Traditional CHAs often depend on static prompt-based strategies, which are insufficient for real-world medical diagnosis due to their inability to dynamically adapt and reason iteratively about patient input (Figure 1). The process of clinical reasoning necessitates a series of nuanced, multi-turn interactions to accurately ascertain a patient's condition. Previous models typically lack this adaptive capability, resulting in oversimplified dialogs and unreliable diagnostic outputs. Figure 1

Figure 1: Overview of the DocCHA framework. The left panel shows a multi-turn dialogue between the user and the diagnostic agent, while the right panel illustrates the corresponding backend modules, including symptom collection, history acquisition, and causal reasoning.

Methodology

DocCHA consists of three principal modules, each defined by specific confidence-driven mechanisms that enhance the diagnostic process:

Module 1: Symptom Collection

In this phase, symptoms are collected with a focus on both breadth and detailed specificity, relying on a dual-score system for coverage and detail, ensuring more meaningful and discriminative attributes are surfaced to differentiate between diagnoses. This structured framework allows DocCHA to ask targeted questions based on discriminative power, significantly reducing diagnostic uncertainty.

Module 2: History Acquisition

This module dynamically assesses the most relevant aspects of a patient’s medical history through a confidence-scored mechanism. The modular approach prioritizes obtaining comprehensive disease-relevant information while handling ambiguous inputs. The history sufficiency is measured across dimensions such as coverage, relevance, and certainty, which direct focused follow-up questions.

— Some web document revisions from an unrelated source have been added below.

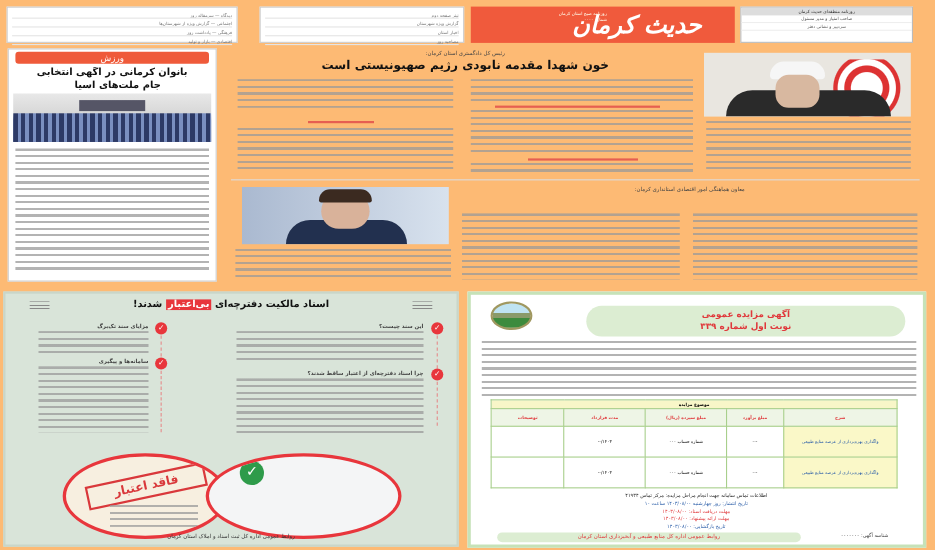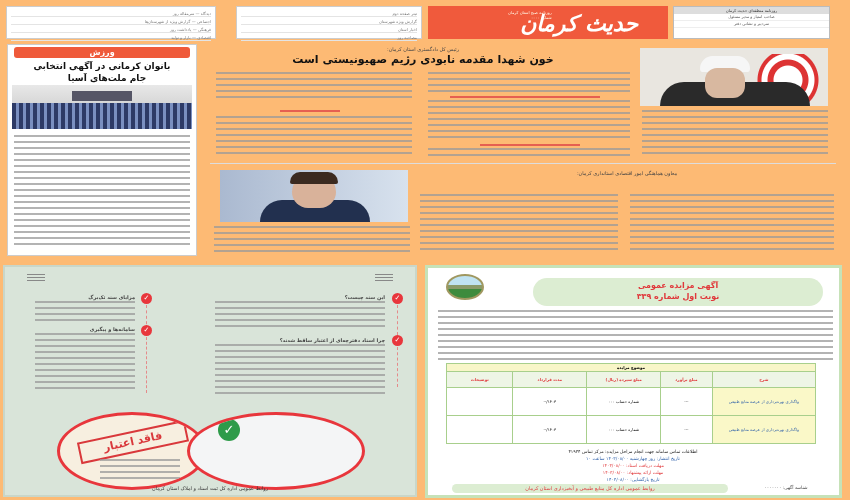--- a/index.html
+++ b/index.html
@@ -23,7 +23,7 @@
   .redline{height:2px;background:#e04848;opacity:.8}
   
   .sport{position:absolute;left:7px;top:44px;width:190px;height:212px;border:1px solid #ccc;background:#fff}
-  .sport .badge{position:absolute;left:6px;right:6px;top:2px;height:11px;background:#ef5a3a;border-radius:3px;color:#fff;font-size:8px;font-weight:bold;text-align:center;line-height:11px}
+  .sport .badge{position:absolute;left:6px;right:6px;top:2px;height:11px;background:#ef5a3a;border-radius:3px;color:#fff;font-size:8px;font-weight:normal;text-align:center;line-height:11px}
   .photo{position:absolute;overflow:hidden}
   
   .info{position:absolute;left:3px;top:265px;width:414px;height:232px;background:#d9e4d9;border:2px solid #c9d6c9}

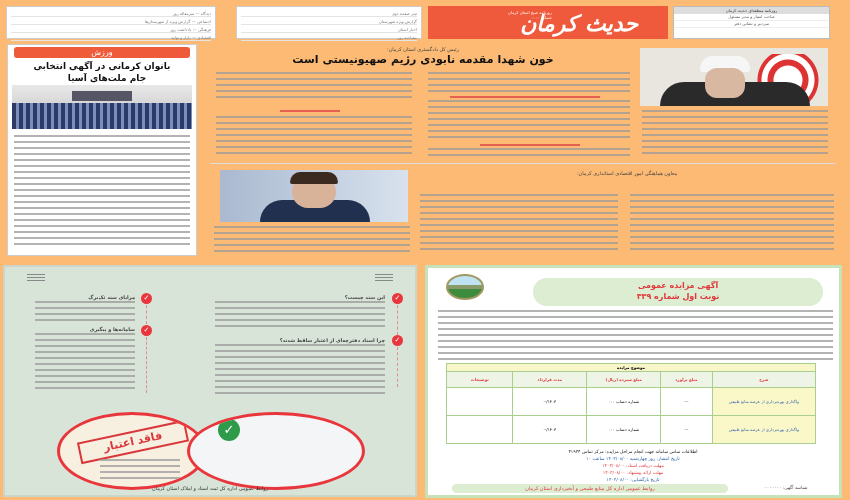--- a/index.html
+++ b/index.html
@@ -112,6 +112,11 @@
   <div class="info">
     <div class="abs" style="left:22px;top:7px;width:18px;height:8px;background:repeating-linear-gradient(to bottom,#888 0 1px,transparent 1px 3px)"></div>
     <div class="abs" style="right:22px;top:7px;width:18px;height:8px;background:repeating-linear-gradient(to bottom,#888 0 1px,transparent 1px 3px)"></div>
+    <div class="hl abs" style="left:60px;right:60px;top:5px;font-size:9px;direction:rtl">
+      <span>اسناد مالکیت دفترچه‌ای</span>
+      <span style="background:#e8363c;color:#fff;padding:0 2px">بی‌اعتبار</span>
+      <span>شدند!</span>
+    </div>
 
     <div class="check" style="right:12px;top:26px">✓</div>
     <div class="dotv" style="right:17px;top:38px;height:30px"></div>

Module 3: Causal Graph Construction and Refinement

This module aims to construct an explicit causal reasoning path that aligns symptoms and historical data with potential diagnoses. It uses a scoring function to evaluate coherence and medical plausibility, leveraging medical knowledge bases such as UMLS to refine and validate the accuracy of these causal inferences. Any detected weak links prompt additional queries for better clarification (Figure 2). Figure 2

Figure 2: An end-to-end diagnosis example with DocCHA. The left shows the multi-turn interaction between patient and system; the right illustrates the corresponding backend modules that drive symptom elicitation, history acquisition, and causal reasoning.

Implementation and Evaluation

Implemented using advanced LLMs like GPT-4o and LLaMA-3, DocCHA was evaluated on two Chinese consultation datasets—IMCS21 and DX. The evaluation showed significant improvements: DocCHA achieved a diagnostic accuracy of up to 5.18% higher than established LLM baselines and improved symptom recall by over 30%, with a modest increase in dialogue turns (Figure 3). These results highlight DocCHA's ability to handle complexity with nuanced and clinically grounded questioning techniques. Figure 3

Figure 3: Sensitivity of DocCHA’s modules across Accuracy, Cosine Similarity, Information Recall, and Turn Count on IMCS21 and DX.

Discussion and Implications

DocCHA significantly advances the field by providing a more adaptable and transparent conversational diagnostic framework. The modular and confidence-aware design of DocCHA allows for greater interaction efficiency and diagnostic reliability compared to traditional CHAs. This design is particularly well-suited for deployment in multilingual or low-resource environments due to its interpretability and effectiveness in eliciting comprehensive medical information.

Future Directions

Future work will explore enhancing DocCHA’s capacity to include more diverse patient interaction scenarios, refining module interactions further, and integrating other sensory data inputs for a holistic diagnostic approach. Additionally, expanding the framework to support a broader range of medical conditions could potentially increase its utility in healthcare settings.

Conclusion

DocCHA introduces a substantial innovation in LLM-augmented diagnostic systems, bridging the gap between current conversational models and the complex, iterative nature of clinical diagnosis. By modularizing the diagnostic process and incorporating confidence-driven methodologies, DocCHA sets the stage for the next generation of interactive, LLM-powered healthcare agents that prioritize accuracy, transparency, and efficiency.